Yes, left tackle Ereck Flowers is struggling mightily and allowed three sacks to Lions player of the game Ezekiel Ansah. But ... quarterback Eli Manning is holding on to the ball for way too long in a desperate effort to make something happen.

Yes, the Giants can build in tight end protections that give Flowers help against outside edge rushers. But ... that decreases the number of eligible receivers running routes, and the ones who are running routes are either injured and on a snap count (Odell Beckham) or dropping passes and not quite accustomed to the offense (Brandon Marshall).

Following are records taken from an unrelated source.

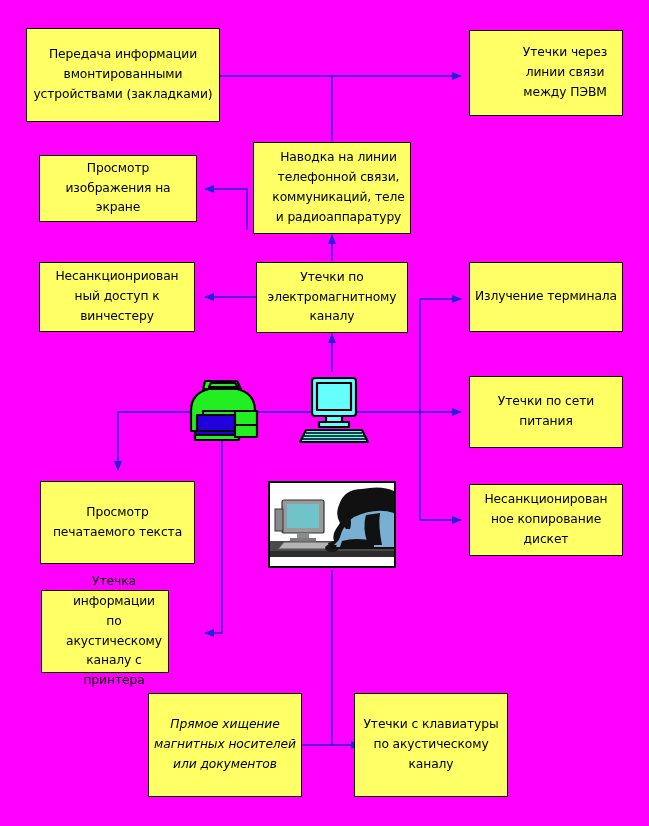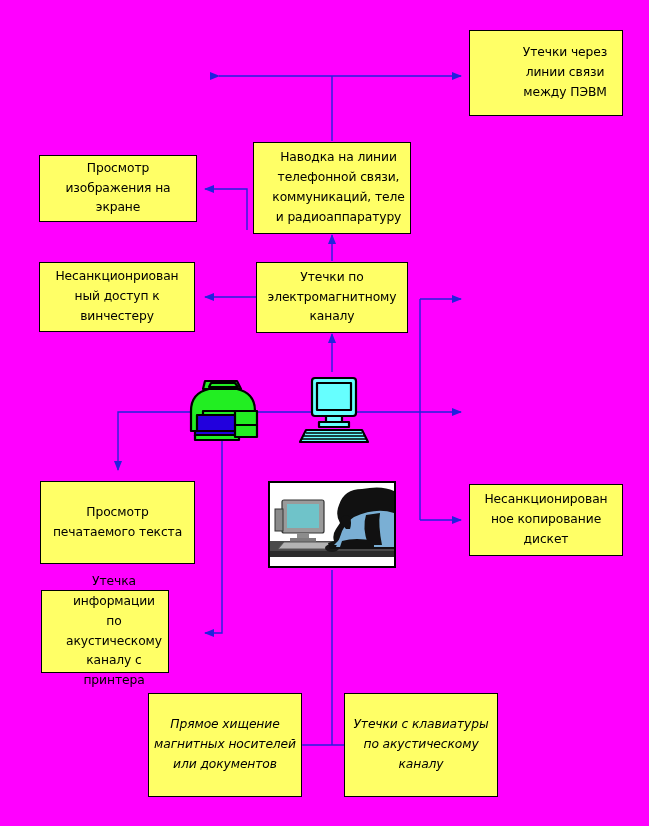"Передача информации вмонтированными" div.node { html: none -> <div> <span>Передача информации вмонтированными устройствами (закладками)</span> </div> }
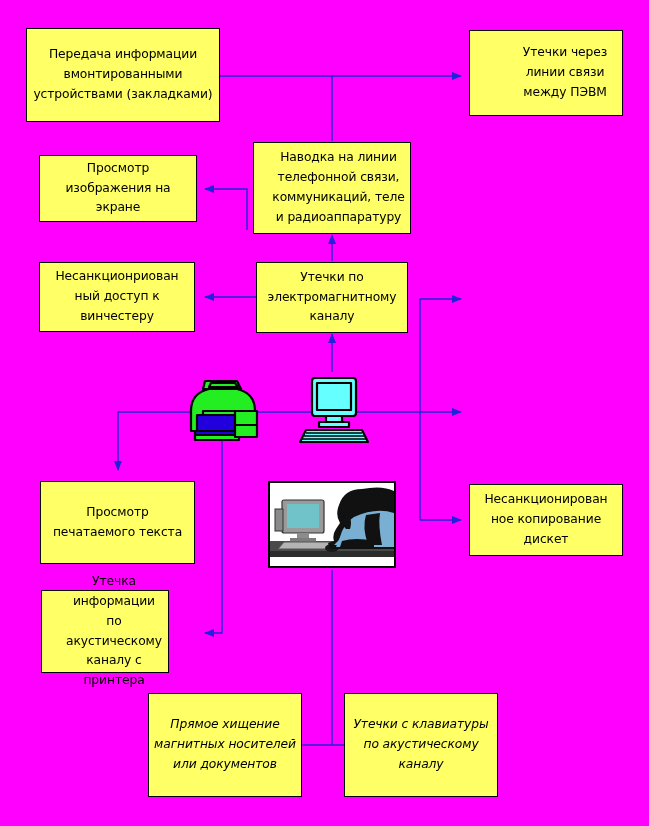"Излучение терминала" div.node { html: none -> <div> <span>Излучение терминала</span> </div> }
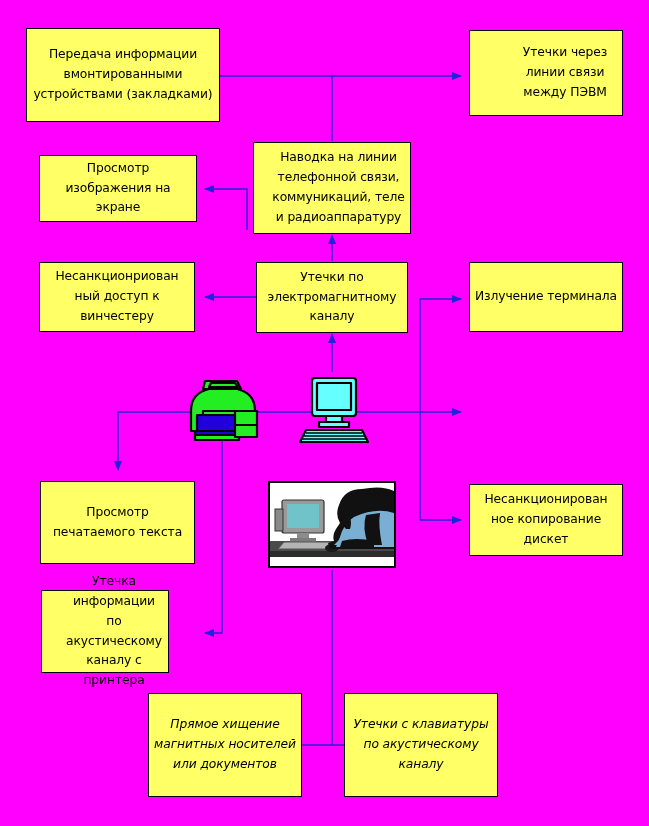"Утечки по сети питания" div.node { html: none -> <div> <span>Утечки по сети питания</span> </div> }
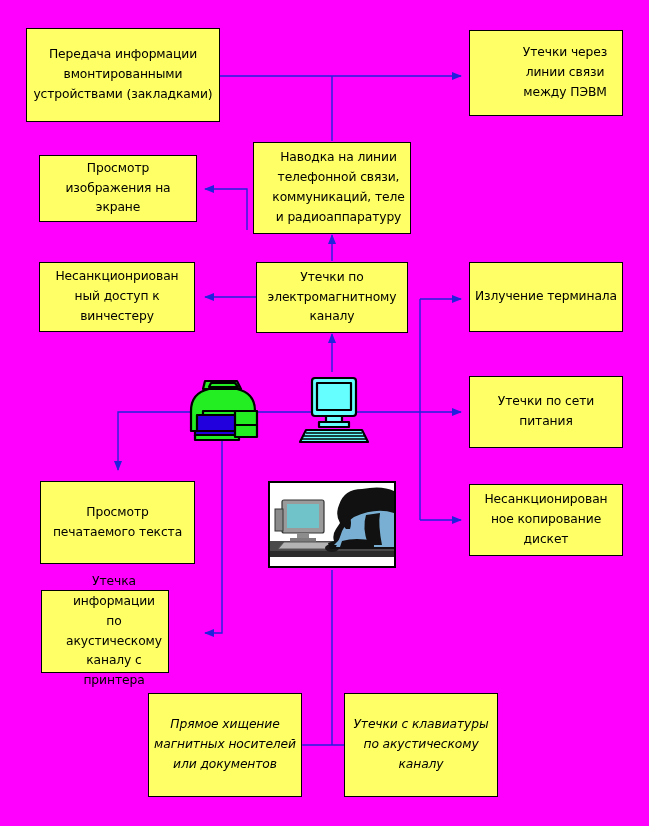"Утечки с клавиатуры по акустическому" div.node { font-style: italic -> none; left: 344px -> 354px }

Head coach Ben McAdoo pointed all of this out on Monday in his postgame interview, though one quote will inevitably rise to the surface. McAdoo called Manning "sloppy" for not being able to get a snap off on a fourth-and-goal attempt, forcing the Giants to kick a field goal.

"Sloppy quarterback play," McAdoo said. "Quarterback and the center need to be on the same page there. We need to get the ball snapped."

He was right, but it's important to listen to everything McAdoo said. He's not just throwing the quarterback under the bus, he's throwing himself under the tires as well. He's throwing the offensive line in there, the wide receivers and special teams. Don't let faux outrage about the new coach in town criticizing the tenured, two-time Super Bowl winning quarterback obscure the fact that McAdoo knows there is potential for a full-blown meltdown on his hands.

The Giants have now gone eight straight weeks dating back to last season without scoring 20 points. As ESPN pointed out Tuesday morning, it's the first time in the franchise's history the team lost back-to-back games to start the season by 14 points or more.

Given how these issues have the propensity to snowball, it should at least be encouraging to Giants fans that their coach seems unafraid to point out anyone's mistakes, including his own. With a game against the Eagles in Philadelphia on deck, that sort of blunt self-assessment might be necessary to snap the team out of this funk.